─── Dataset excerpts

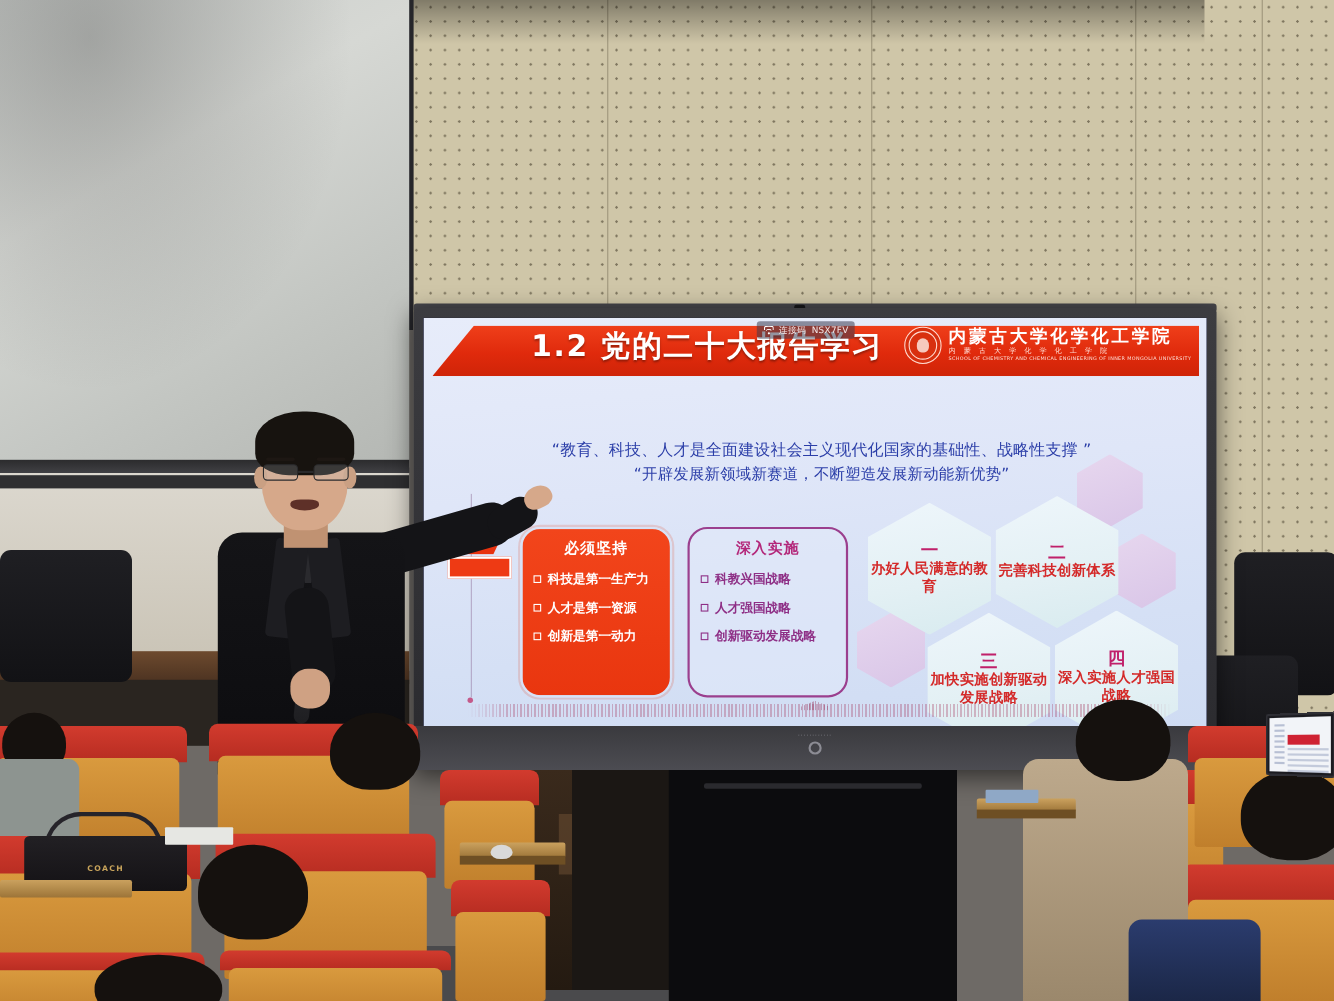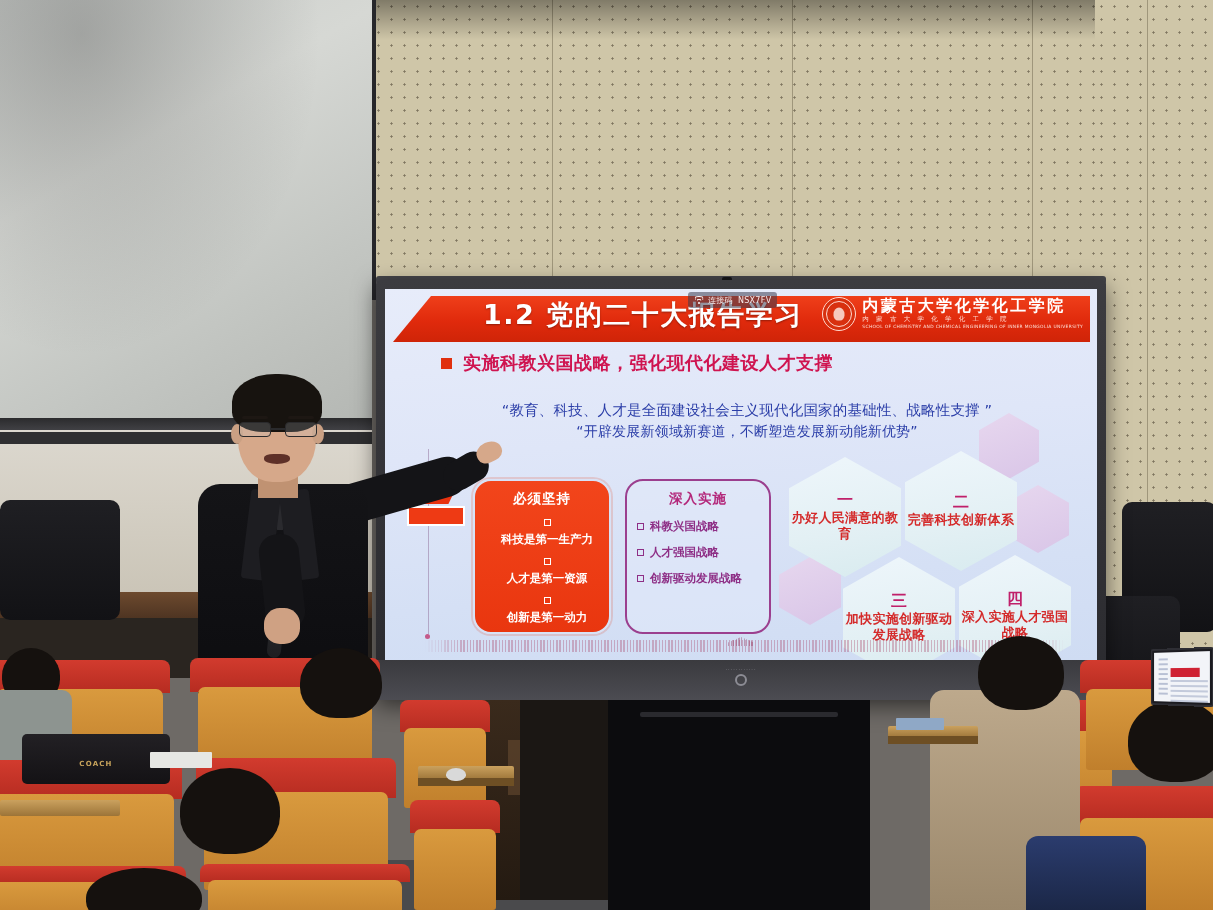--- a/index.html
+++ b/index.html
@@ -248,21 +248,20 @@
     box-shadow:0 0 0 2px rgba(230,60,20,.18);
   }
   .box-red .bx-title{
     margin-top:9px; text-align:center; color:#ffffff;
     font-weight:bold; font-size:13.5px; letter-spacing:1px;
   }
   .box-red .bx-item{
     margin:11px 0 0 10px; color:#ffffff; font-weight:bold;
     font-size:11.5px; display:flex; align-items:center; gap:6px;
     white-space:nowrap;
-    flex-direction:column;
   }
   .chk{
     width:7px; height:7px; border:1.4px solid #ffffff; flex:none;
   }
   .box-purple{
     left:240px; top:190px; width:146px; height:155px;
     background:rgba(225,234,250,.55);
     border:2px solid #9b3f8e;
   }
   .box-purple .bx-title{
@@ -422,21 +421,21 @@
   }
   .desk-edge{
     position:absolute; background:#6e4f24;
   }
   .head{
     position:absolute; background:#15110e; border-radius:50% 50% 44% 44%;
   }
   .person-body{ position:absolute; border-radius:10px 10px 0 0; }
 
   .bag{
-    position:absolute; left:22px; top:734px; width:148px; height:50px;
+    position:absolute; left:22px; top:760px; width:148px; height:50px;
     background:linear-gradient(#222024,#141215); border-radius:5px;
   }
   .bag-handle{
     position:absolute; left:40px; top:738px; width:108px; height:34px;
     border:4px solid #26242a; border-bottom:none;
     border-radius:54px 54px 0 0;
   }
   .bag-logo{
     position:absolute; left:50%; top:26px; transform:translateX(-50%);
     font-size:7px; color:#c7a35b; letter-spacing:1.2px; font-weight:bold;
@@ -544,24 +543,20 @@
 
         <div class="logo-wrap">
           <div class="logo-seal"></div>
           <div class="logo-text">
             <span class="logo-cn">内蒙古大学化学化工学院</span>
             <span class="logo-cn2">内 蒙 古 大 学 化 学 化 工 学 院</span>
             <span class="logo-en">SCHOOL OF CHEMISTRY AND CHEMICAL ENGINEERING OF INNER MONGOLIA UNIVERSITY</span>
           </div>
         </div>
 
-        <div class="slide-subhead">
-          <span class="bullet-sq"></span>
-          <span>实施科教兴国战略，强化现代化建设人才支撑</span>
-        </div>
 
         <div class="quote-block">
           <div>“教育、科技、人才是全面建设社会主义现代化国家的基础性、战略性支撑 ”</div>
           <div class="quote-l2">“开辟发展新领域新赛道，不断塑造发展新动能新优势”</div>
         </div>
 
         <div class="thin-line"></div>
         <div class="thin-dot"></div>
         <div class="red-decor">
           <div class="rd1"></div>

──────

Wherever the word "weight" occurs in the data above, copy the line it sits in.

• _Expected answer_
     font-weight:bold; font-size:13.5px; letter-spacing:1px;
     margin:11px 0 0 10px; color:#ffffff; font-weight:bold;
     font-size:7px; color:#c7a35b; letter-spacing:1.2px; font-weight:bold;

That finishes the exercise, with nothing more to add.